Вчера в L-галерее (Октябрьская ул., 26) открылась выставка одного из "младших ветеранов" московского концептуализма Никиты Алексеева — "Тяжесть и нежность". Цитата из Мандельштама стала названием для инсталляции, в которой рафинированная графика соединяется с бытовыми предметами и поэтическими текстами.
Никита Алексеев, как всегда, узнаваем. Узнаваемо собирание культурных и внекультурных знаков с последующим их произвольным комбинированием. Узнаваемо сопряжение визуального и текстового рядов.
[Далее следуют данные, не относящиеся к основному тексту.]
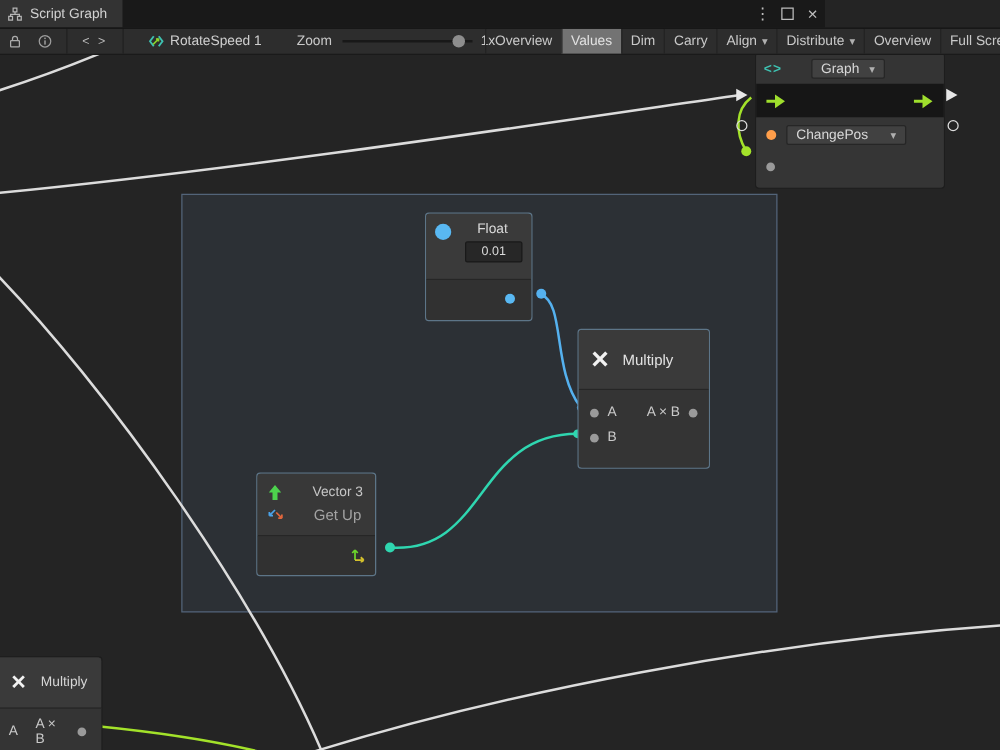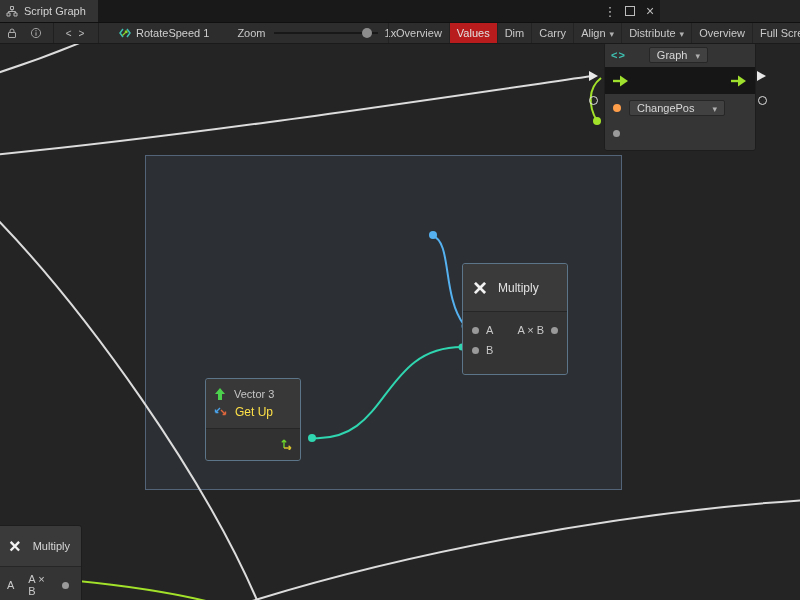"Values" .tb-btn.active { background: #b91c1c -> #737373 }
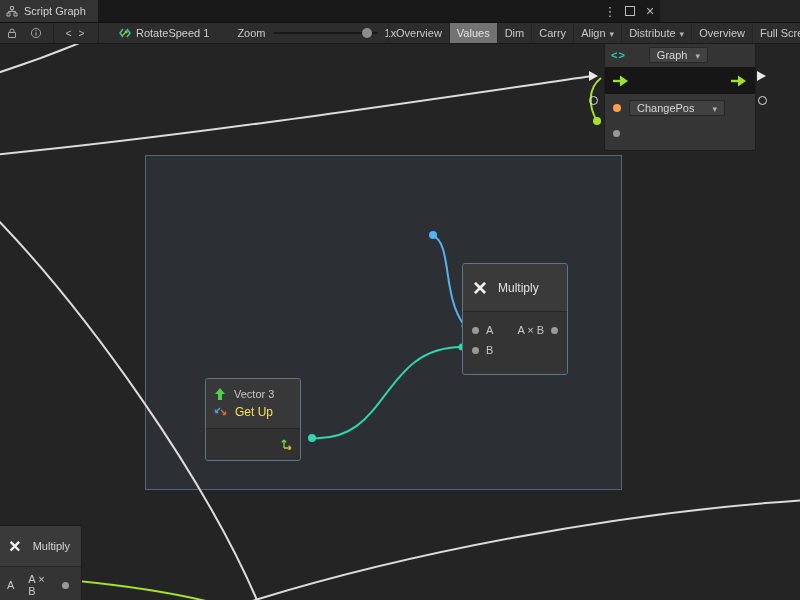"Float" div.node { html: none -> <div> <div> <span></span> <div> <span>Float</span> <div>0.01</div> </div> </div> <div> <span></span> </div> </div> }
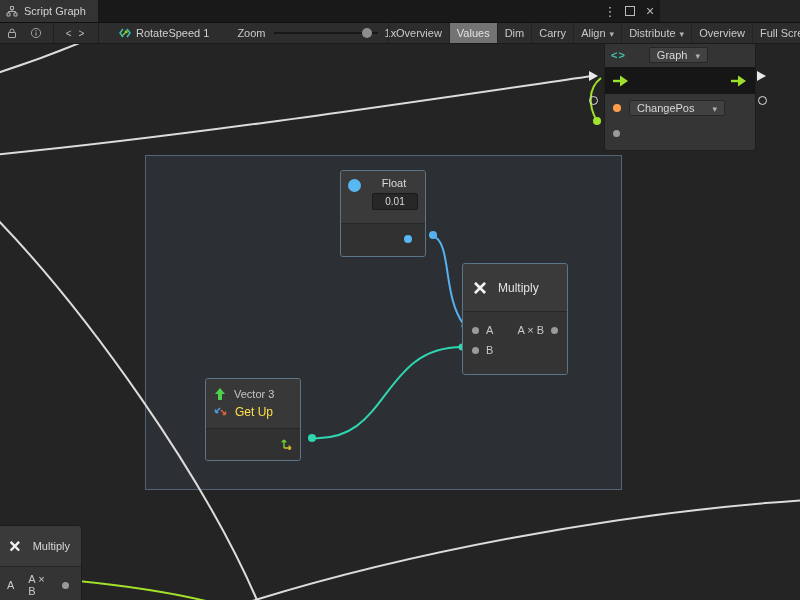"Vector 3" .vec-line { gap: 8px -> 24px }
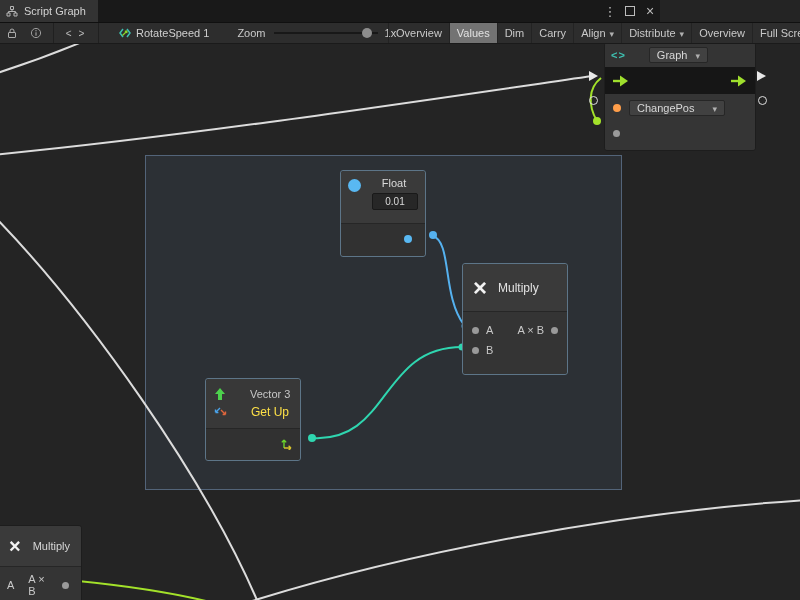"Get Up" .vec-title { color: #fde047 -> #a3a3a3 }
Как следует из названия выставки, "Тяжесть и нежность" построена на законе гравитации: вверху расположен листок с поэтическими строками, ниже — цветной рисунок, заякоренный внизу бытовым предметом — кувшином, подушкой, стопкой газет. Художник выявляет ситуацию ожидания некоего смысла, который должен вот-вот прорваться через косноязычие. Как говорит он сам, "Но живет надежда: веревка, струна лопнет. Бормотание кончится".
Работы концептуалистов, начинавших в конце 70-х, все больше превращаются в памятник "тому времени". Выставка Алексеева напоминает музей любимых вещей. Эти предметы и рисуночки могли быть собраны вместе лишь силой любви и ностальгии. Искусство Никиты Алексеева всегда было ориентировано на некую "причудливость". Персонажи его — манерно-томная нечисть. Сама его художническая и жизненная позиция была основана на парадоксе. Он блуждал между направлениями. Стоял у истоков группы "Коллективные действия", а потом покинул ее на гребне успеха, чтобы присоединиться к молодым хулиганам из "Мухомора" и предоставить свою квартиру для беспробудных party, перемежавшихся с остроумными неподцензурными выставками, тогда же названными АПТ-АРТ. Участники АПТ-АРТ чувствовали себя героями — их, в сущности, тривиальное времяпрепровождение приобрело художественную завершенность в силу повышенного внимания к нему КГБ. "Мы чувствовали себя так, как будто над нами висел наш собственный спутник", признал один из участников. Алексеев был культовой фигурой этих "безумных лет", и он принял на себя главный удар — другие могли время от времени покинуть эту квартиру и быстро создать новое произведение — компактное и легко транспортабельное. Хозяин квартиры, кажется, не выходил из нее никогда и никогда не ложился спать — одних гостей сменяли другие. Потом он ускользнул в эмиграцию — в самый неподходящий момент, накануне "русского бума", который затронул лишь тех из художников, кто оказался к этому моменту гражданином СССР. Теперь же, опять не ко времени, вернулся.
Алексеев еще в "КД" был эстетом. Перформансы на фоне белого, как лист бумаги, заснеженного поля, большинство воспринимало как экзистенциальный опыт. Он же — как изысканную черно-белую графику. Ему была близка дзенская пейзажная лирика "под знаком ветра и потока" — в своих акциях он перебирал камни и собирал травинки, фиксируя все это в фотографиях. Акция "Десять тысяч шагов" воплотила метафору личного пути — но пути нетрудного, небрежно творческого и довольно сибаритского. Алексеев прошел свои десять тысяч шагов не спеша, не отказывая себе в глотке вина через каждую тысячу и рассыпая по пути поэтические тексты.
Его всегда интересовало искусство легкое и не раздражающее. Жажда нематериальности и одновременно "выделки" породила эстетику наброска, жанр светского "рисунка в альбом", аристократического и декадентски элегантного. Его искусство до неприличия красиво и чуждо типично московской эстетике мусора. Никита Алексеев — романтик и лирик, который только намекает на свой романтизм и лирику — не более, чем может себе позволить денди. А самая известная его акция состояла в расклейке по Москве объявлений с текстом "Мне ничего не нужно" — и номером телефона, который, как и его владелец, в годы АПТ-АРТ был легендарно известен.